A lack of eco-friendly waste disposal sites remains a crucial sticking point for processors' environmental programmes, according to seafood processor Pinneys, based in Scotland.
Referring to its green strategy, technical director Darren Gedge said: "The biggest challenge we have is the reduction of landfill waste. We have converted 77% of our waste from landfill disposal, but the increased cost of landfill in the past year is significant.
"There are not nearly enough renderers, incinerators and biocomposting facilities in the UK.
"One of the nearest sites [to our base in Annan] might be 200 miles away. By the time you put waste distribution on top of landfill disposal, it blows our costs out of the water."
Gedge said the best stopgap solution until more progress was made was for processors to extend the use of any on-site facilities they had to others in their region.
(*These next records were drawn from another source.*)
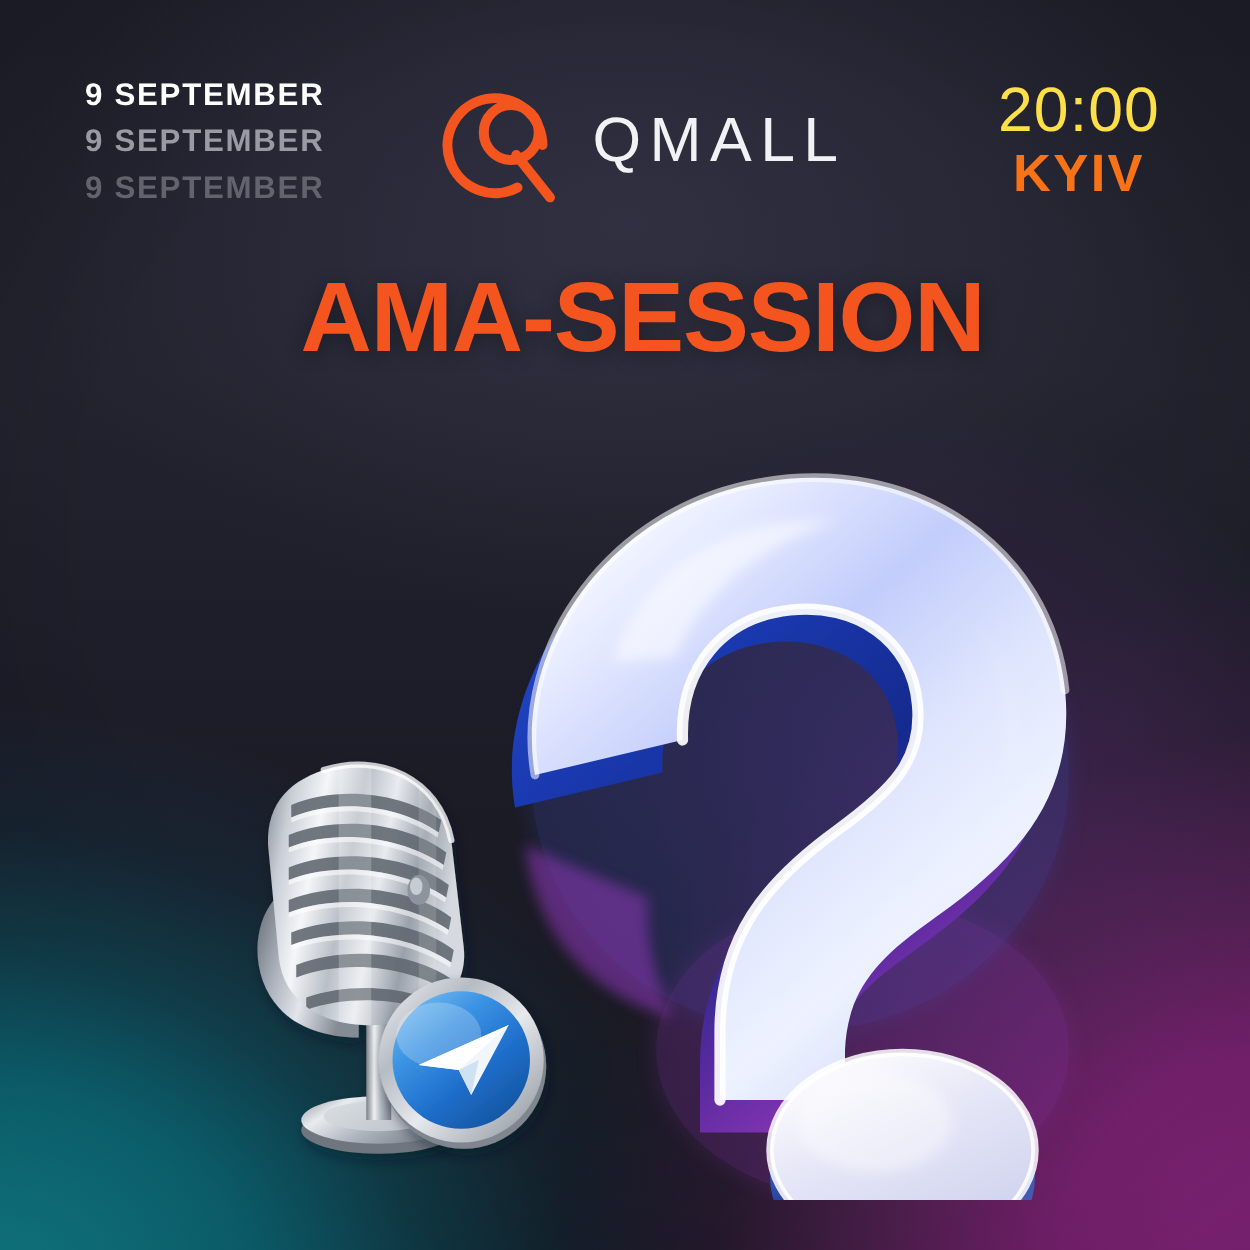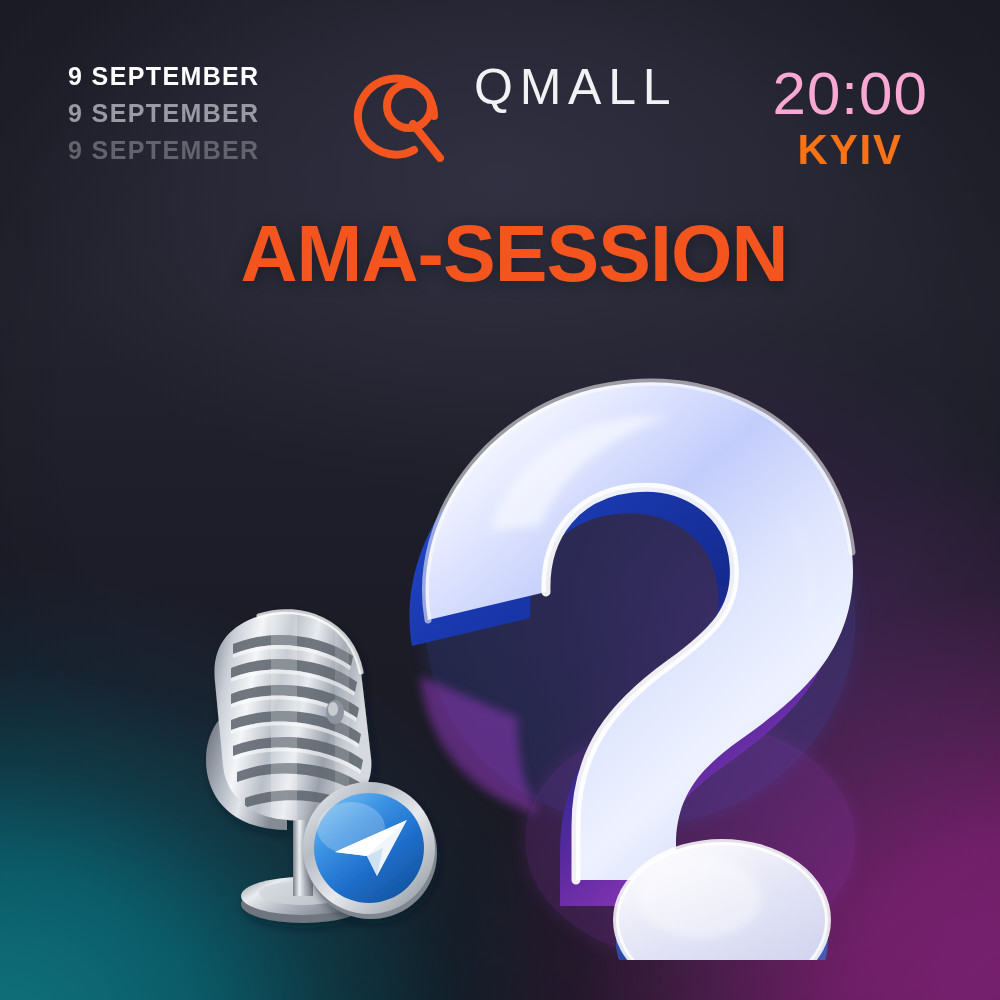--- a/index.html
+++ b/index.html
@@ -62,35 +62,35 @@
     font-size:25px; font-weight:bold; letter-spacing:.055em;
     line-height:1.32; white-space:nowrap;
   }
   .date-1 { color:#ffffff; }
   .date-2 { color:#9a9aa4; }
   .date-3 { color:#63636d; }
 
   
   .logo-group {
     position:absolute; left:352px; top:62px;
-    display:flex; gap:26px;
+    display:flex; align-items:center; gap:26px;
   }
   .logo-mark { width:96px; height:100px; display:block; }
   .logo-word {
     color:#f2f2f4; font-size:50px; font-weight:300;
     letter-spacing:.135em; line-height:1; white-space:nowrap;
   }
 
   
   .time-block {
     position:absolute; right:72px; top:62px;
     display:flex; flex-direction:column; align-items:center;
   }
   .time-val {
-    color:#f9a8d4; font-size:60px; font-weight:300;
+    color:#fde047; font-size:50px; font-weight:300;
     letter-spacing:.018em; line-height:1.06; white-space:nowrap;
   }
   .city-val {
     color:#f97316; font-size:42px; font-weight:bold;
     letter-spacing:.045em; line-height:1.12; white-space:nowrap;
   }
 
   
   .headline {
     position:absolute; top:214px; left:0; right:0;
He suggested trade bodies such as the Scottish Food and Drink Federation could coordinate such initiatives.
He called on the government to provide more funding for technologies such as anaerobic digesters. "If we are to achieve our targets on landfill, there has to be more investment from the government to make it happen."
Following its acquisition by the Seafood Company, part of Foodvest Food Group, in March, Pinneys aimed to prioritise local, sustainable sourcing, working closely with its single, dedicated retail customer Marks & Spencer, said Gedge.